Matt Garrett
Il fait froid tout à coup.
Ça paraît bidon, seulement c'est réel. Il faut vraiment être malade pour balancer son passé à la gueule d'un mec qu'on ne connaît pas. On parle bien d'une nuit, pas de mois, ni d'années de fréquentation. Mais elle, elle y est allée franco.
Mon instinct ne me trompait pas. Elle n'a rien de petit, ni de fragile. Elle est forte. Et le pire c'est que depuis qu'elle a vu ma blessure, son regard sur moi n'a pas changé. À aucun moment elle ne m'a regardé comme un chien battu, ni comme quelqu'un de faible ou d'insignifiant.
Au contraire, je me suis senti fort.
Comme si je pouvais sortir de mon isolement, lui parler et lui faire confiance. Pourtant je sais que c'est impossible.
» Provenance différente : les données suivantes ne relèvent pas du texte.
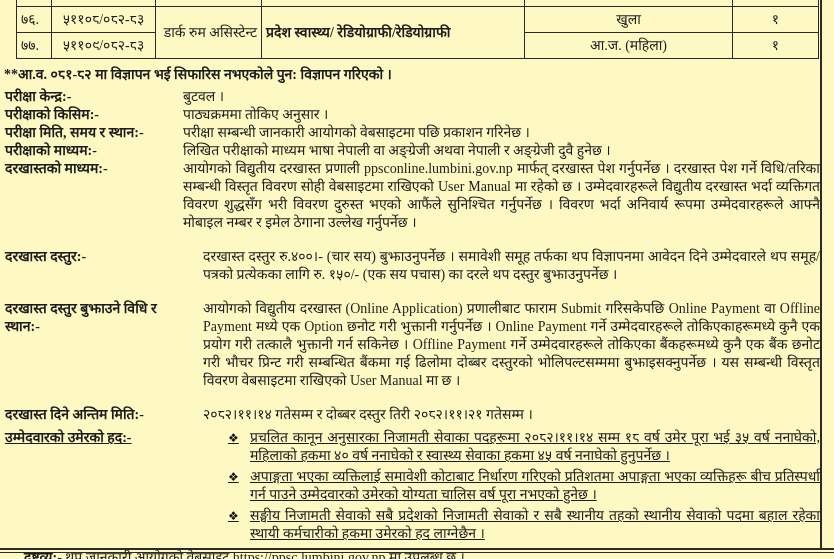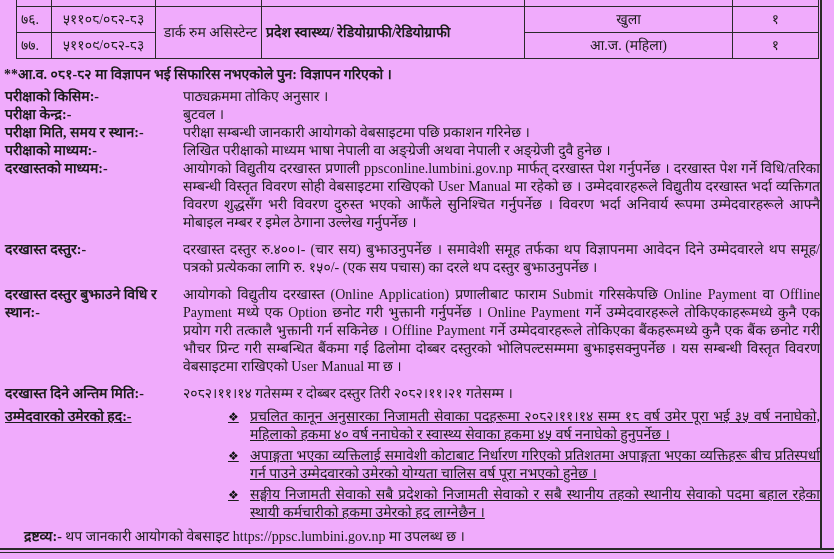--- a/index.html
+++ b/index.html
@@ -6,7 +6,7 @@
   .page{
     position:relative;
     width:834px;height:559px;
-    background:#f0abfc;
+    background:#fef9c3;
     overflow:hidden;
     font-family:"Liberation Serif","DejaVu Serif",serif;
     font-size:14px;color:#1c1c1c;

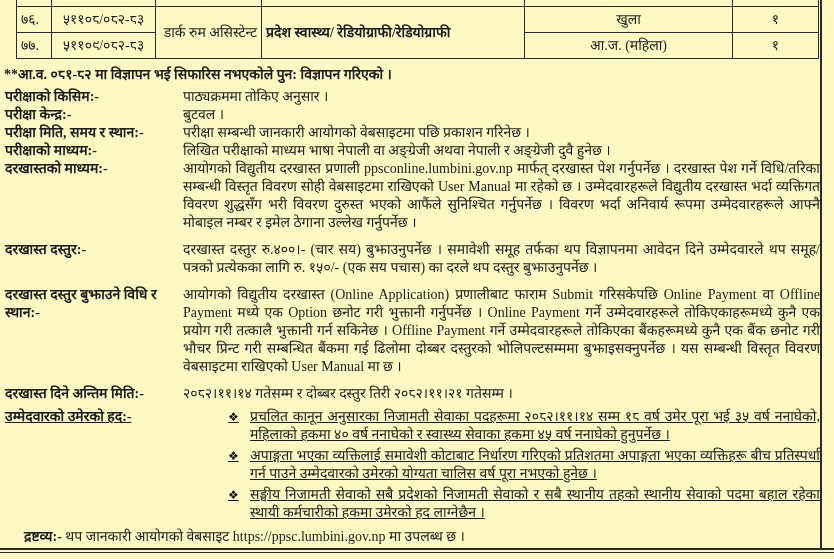--- a/index.html
+++ b/index.html
@@ -134,13 +134,13 @@
   <div class="details">
 
     <div class="drow">
+      <div class="lbl">परीक्षा केन्द्र:-</div>
+      <div class="val">बुटवल ।</div>
+    </div>
+
+    <div class="drow">
       <div class="lbl">परीक्षाको किसिम:-</div>
       <div class="val">पाठ्यक्रममा तोकिए अनुसार ।</div>
-    </div>
-
-    <div class="drow">
-      <div class="lbl">परीक्षा केन्द्र:-</div>
-      <div class="val">बुटवल ।</div>
     </div>
 
     <div class="drow">

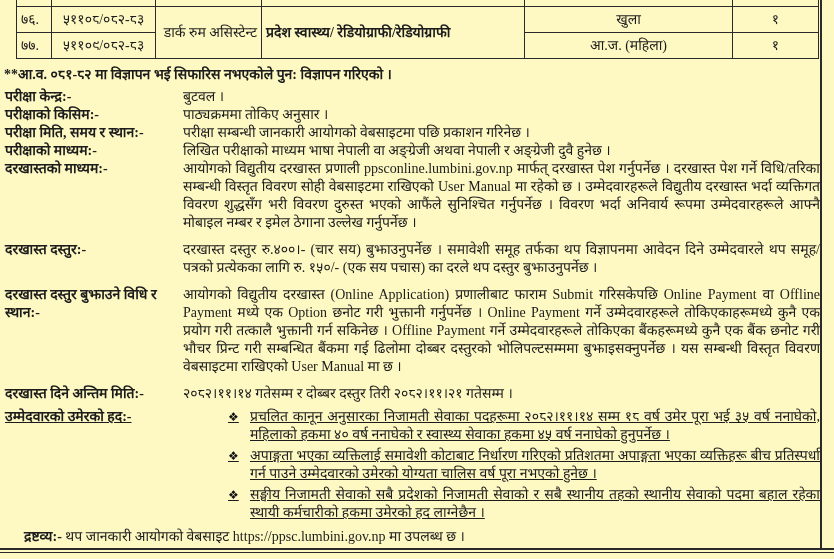--- a/index.html
+++ b/index.html
@@ -57,7 +57,7 @@
     text-justify:inter-word;
   }
   .mt2{margin-top:0;}
-  .mt9{margin-top:9px;}
+  .mt9{margin-top:16px;gap:20px;}
   .mt5{margin-top:5px;text-decoration:underline;}
   
   .bullets{flex:1;}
Pas après l'énergie que j'ai déployée pour me protéger. C'est dingue mais j'ai cru que je n'allais plus m'arrêter et lui livrer tous mes secrets alors que je la connais à peine. J'en avais envie. Totalement irréfléchi. Au bout d'une longue réflexion, j'ai songé à ce que serait ma vie si j'avais quelqu'un avec qui partager ça. Cet aveu est étrange et déstabilisant pour moi parce qu'il remet en cause tout ce que je suis depuis toujours.
Et si c'était mieux de ne plus être seul ?
Je me souviens de cette course de l'extrême, opérée avec Verdi et mes frères sur la banquise en mouvement qui ne faisait plus, à certains endroits, que un à trois mètres d'épaisseur. Le vent s'infiltrait sous ma cagoule et brûlait mon visage. Je ne voyais pas comment il était possible de souffrir autant du froid et de continuer à respirer en même temps. Mémorable. Et bien, je donnerais tout pour revivre ce moment plutôt que celui-ci.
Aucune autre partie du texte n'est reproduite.